- Born: December 15, 1937 (age 88) Charlottetown, Prince Edward Island, Canada
- Education: Saint Dunstan's University University of Western Ontario
- Employer: Labatt Brewing Company
- Known for: Bringing Major League Baseball to Toronto
- Baseball player Baseball career

Member of the Canadian

Baseball Hall of Fame
- Induction: 2002

= Don McDougall (baseball) =

Canadian businessman (born 1937)

Don McDougall (born December 15, 1937) is a Canadian businessman. He served as president of the Labatt Brewing Company, and led the group that successfully lobbied for a Major League Baseball expansion team, the Toronto Blue Jays.

==Biography==
McDougall was born in Charlottetown, Prince Edward Island. He graduated from Saint Dunstan's University with a bachelor's degree, and earned his MBA from the University of Western Ontario.

He worked in several managerial positions for the Labatt Brewing Company, before being named the company's president in 1973. He resigned in 1980 to run for office in the federal elections as a member of the Progressive Conservative Party of Canada.

One of his tasks as president was to secure a Major League Baseball franchise for the brewery and the city of Toronto. He had to overcome a failed attempt to bring the San Francisco Giants to the city, and also had to fend off a rival group of businessmen with the same goal of bringing baseball north. He was part of the team that eventually brought the Toronto Blue Jays into existence in 1976, and was the club's founding director.

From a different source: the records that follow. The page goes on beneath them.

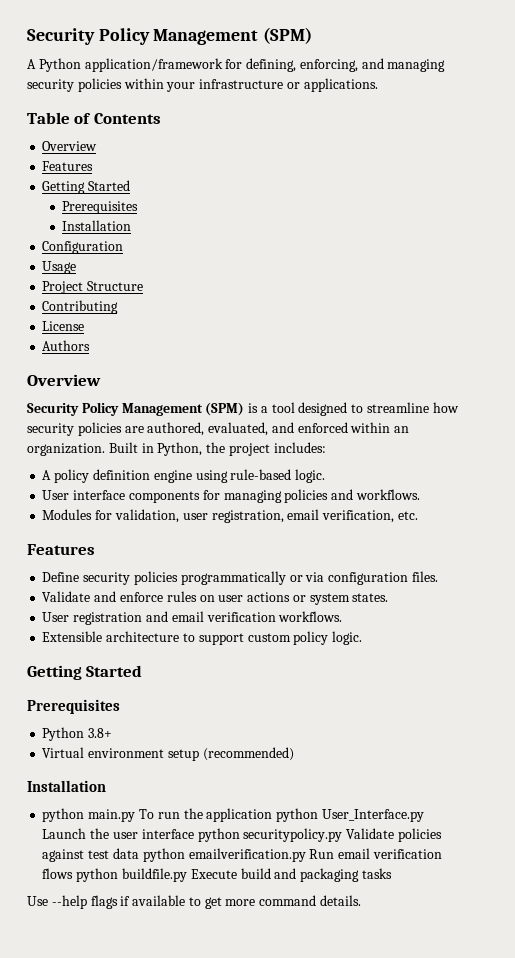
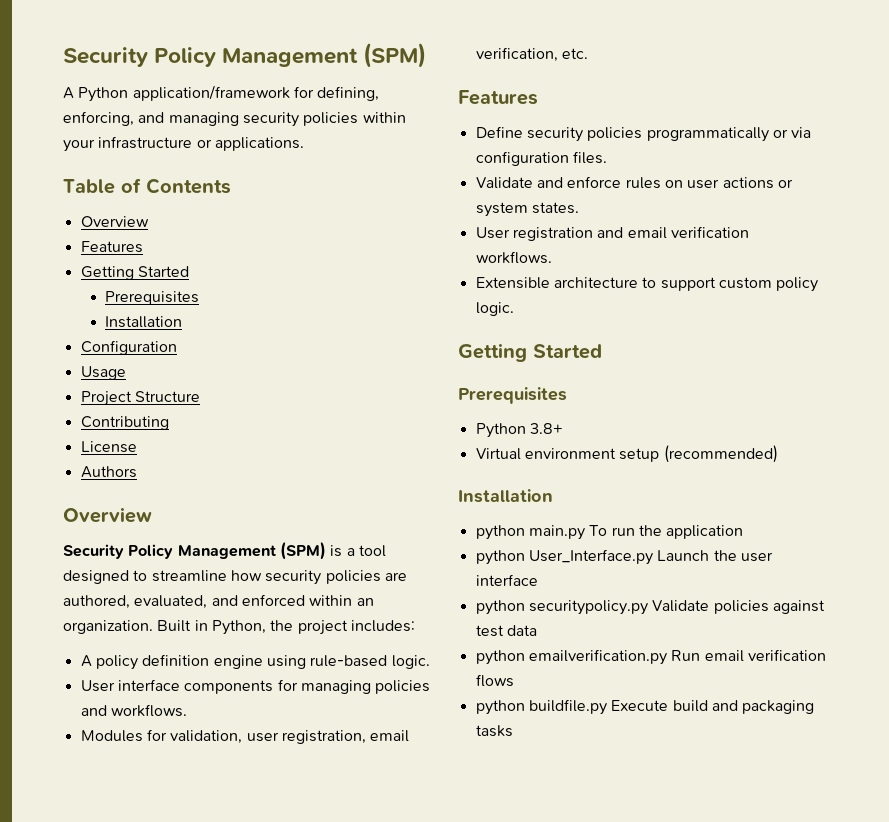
- python main.py To run the application python User_Interface.py Launch the user interface python securitypolicy.py Validate policies against test data python emailverification.py Run email verification flows python buildfile.py Execute build and packaging tasks
+ python main.py To run the application
+ python User_Interface.py Launch the user interface
+ python securitypolicy.py Validate policies against test data
+ python emailverification.py Run email verification flows
+ python buildfile.py Execute build and packaging tasks
- Use --help flags if available to get more command details.

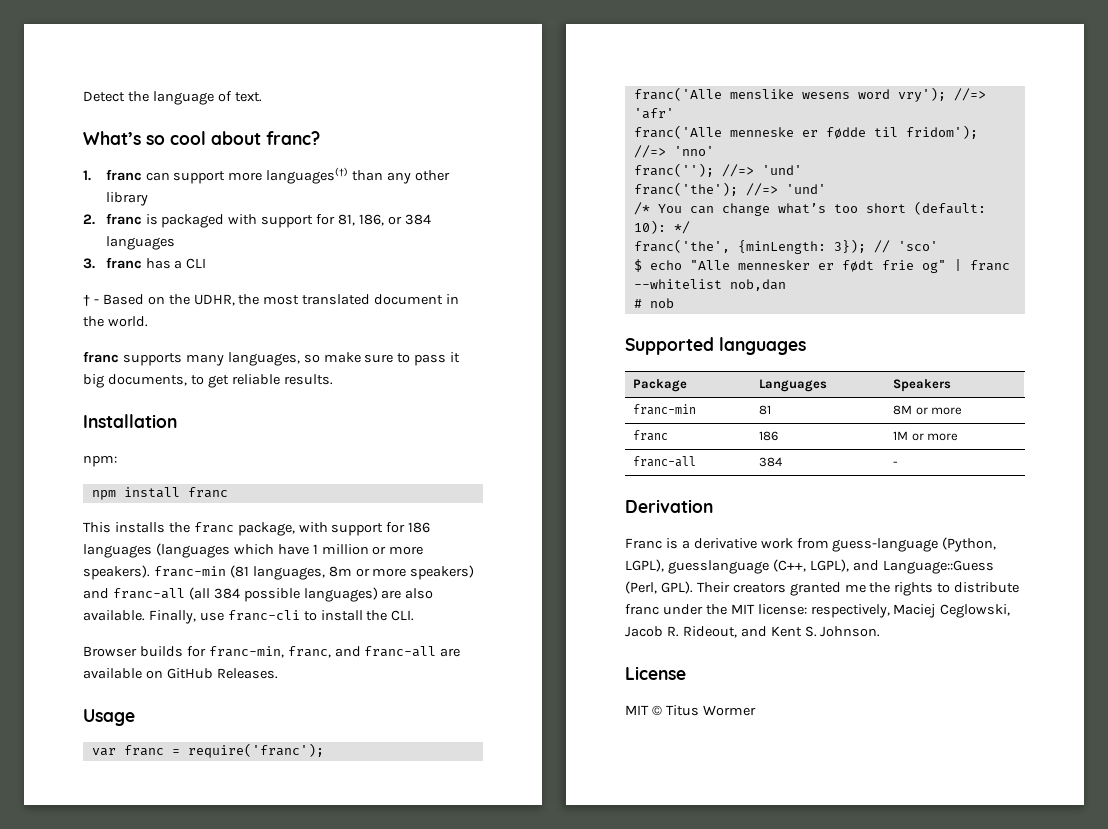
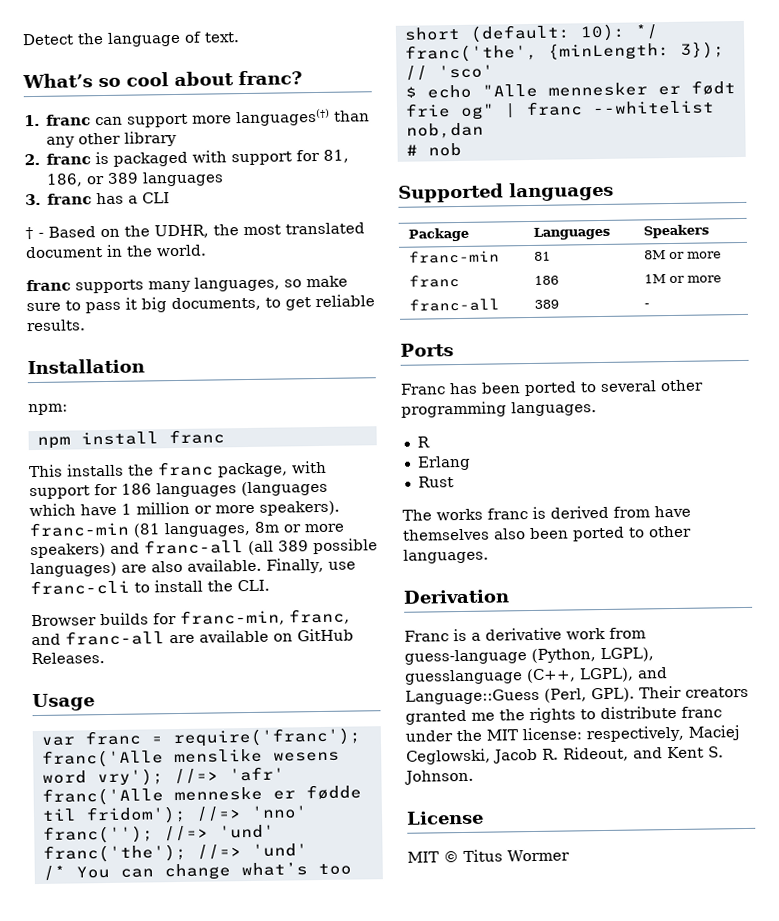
- 2. franc is packaged with support for 81, 186, or 384 languages
+ 2. franc is packaged with support for 81, 186, or 389 languages
- This installs the franc package, with support for 186 languages (languages which have 1 million or more speakers). franc-min (81 languages, 8m or more speakers) and franc-all (all 384 possible languages) are also available.
+ This installs the franc package, with support for 186 languages (languages which have 1 million or more speakers). franc-min (81 languages, 8m or more speakers) and franc-all (all 389 possible languages) are also available.
- franc-all | 384 | -
+ franc-all | 389 | -
+ Ports
+ Franc has been ported to several other programming languages.
+ R
+ Erlang
+ Rust
+ The works franc is derived from have themselves also been ported to other languages.

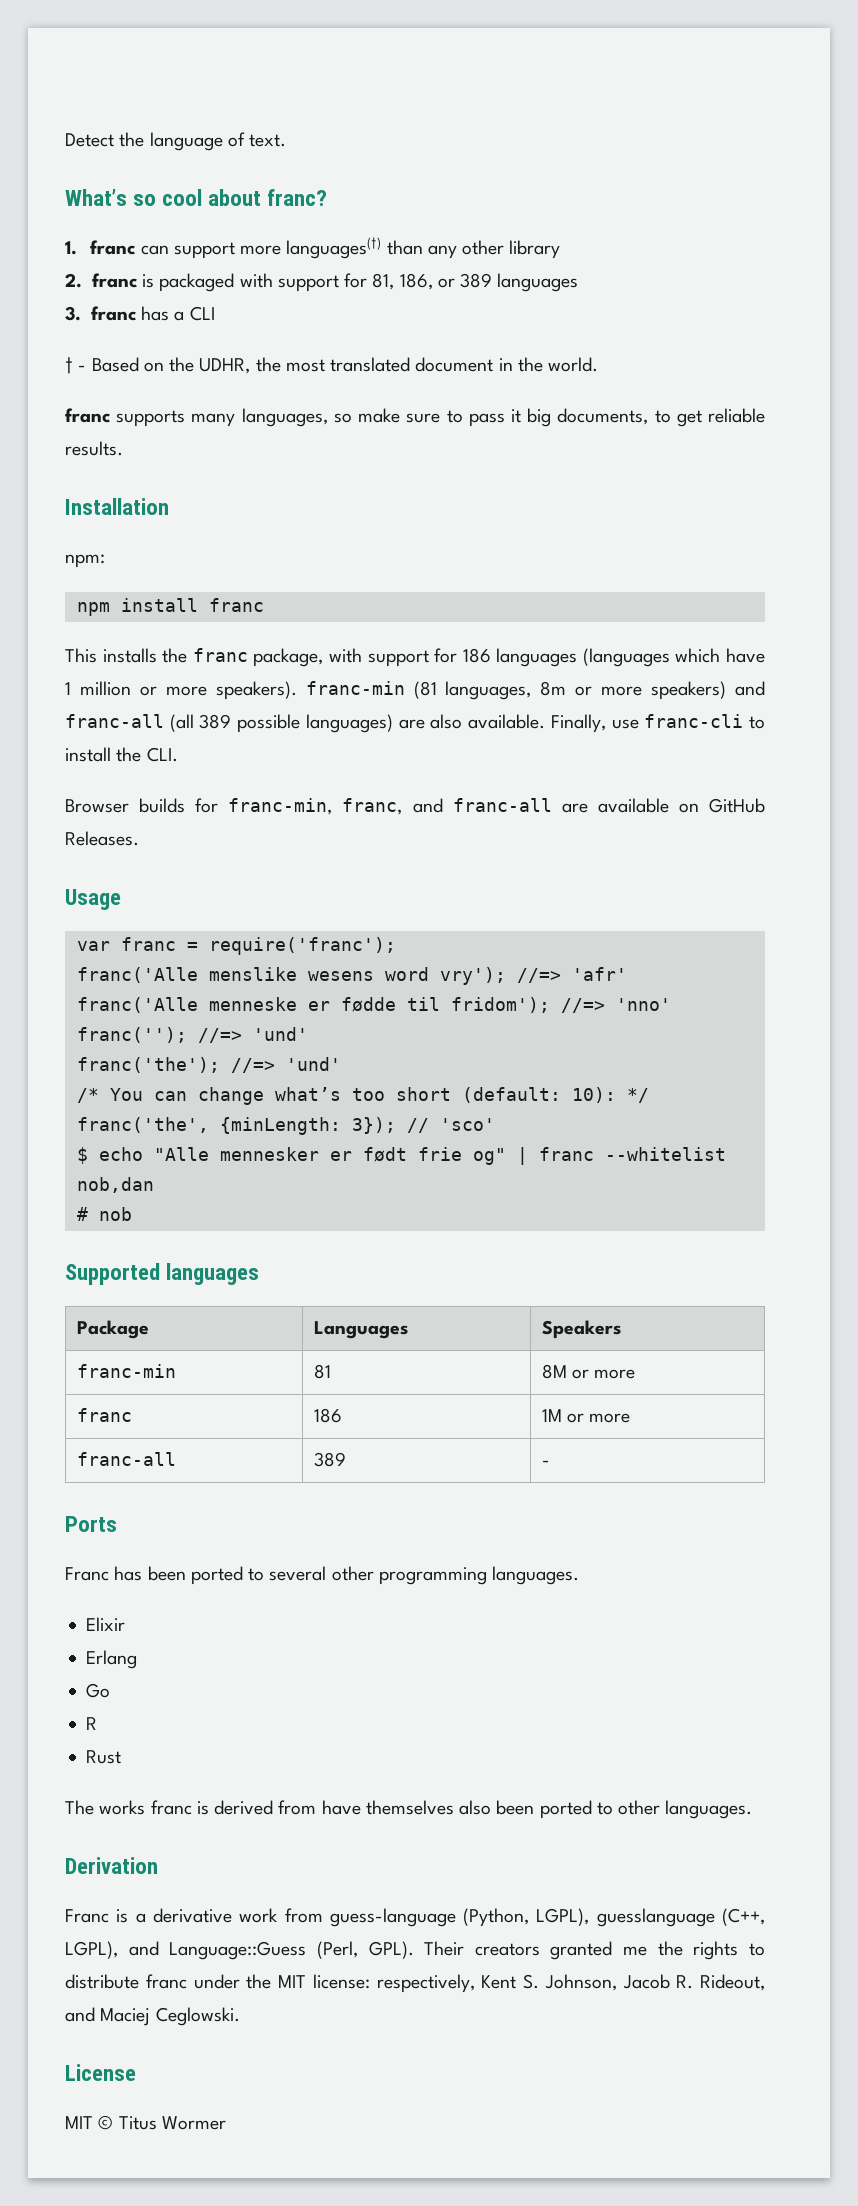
- R
+ Elixir
+ Go
+ R
- Their creators granted me the rights to distribute franc under the MIT license: respectively, Maciej Ceglowski, Jacob R. Rideout, and Kent S. Johnson.
+ Their creators granted me the rights to distribute franc under the MIT license: respectively, Kent S. Johnson, Jacob R. Rideout, and Maciej Ceglowski.

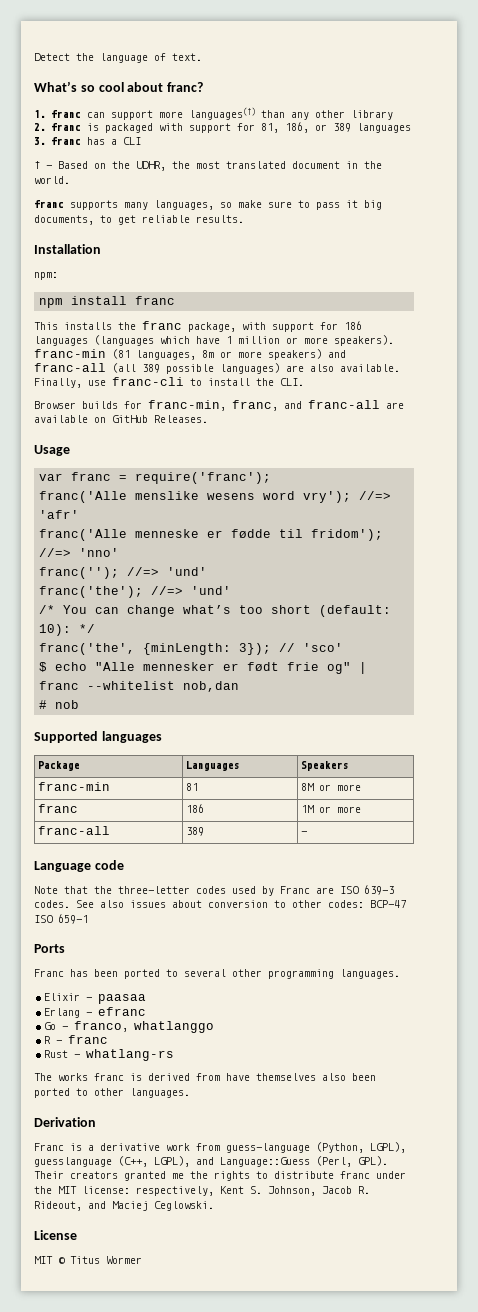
+ Language code
+ Note that the three-letter codes used by Franc are ISO 639-3 codes. See also issues about conversion to other codes: BCP-47 ISO 659-1
- Elixir
+ Elixir — paasaa
- Erlang
+ Erlang — efranc
- Go
+ Go — franco, whatlanggo
- R
+ R — franc
- Rust
+ Rust — whatlang-rs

McDougall is a brother of Pat Mella, who served as leader of the Progressive Conservative Party of Prince Edward Island from 1990 to 1996.

== Electoral record ==

1980 Canadian federal election
| Party | Candidate | Votes | % | ±% |
|  | Liberal | Judd Buchanan | 27,118 | 44.2 | +1.8 |
|  | Progressive Conservative | Don McDougall | 25,031 | 40.8 | -0.7 |
|  | New Democratic | Paddy Musson | 8,817 | 14.4 | -1.4 |
|  | Rhinoceros | Stewart Showers | 224 | 0.4 |  |
|  | Libertarian | Richard Keys | 159 | 0.3 | -0.1 |
|  | Marxist–Leninist | John Stafford | 35 | 0.1 | 0.0 |
| Total valid votes |  |  | 61,384 | 100.0 |

==Honours and affiliations==
- In 2002, McDougall was inducted into the Canadian Baseball Hall of Fame.
- In 2008, the University of Prince Edward Island named a new building after McDougall and his wife, Marion, to honour their commitment to higher learning and philanthropic efforts.
- In 2009, he was inducted into the London Business Hall of Fame.
- In 2014, the University of Prince Edward Island installed McDougall as Chancellor.
- In 2014, he is a member of the University of Waterloo Stratford Campus Advisory Board.
- He was appointed to the Order of Canada in June 2023.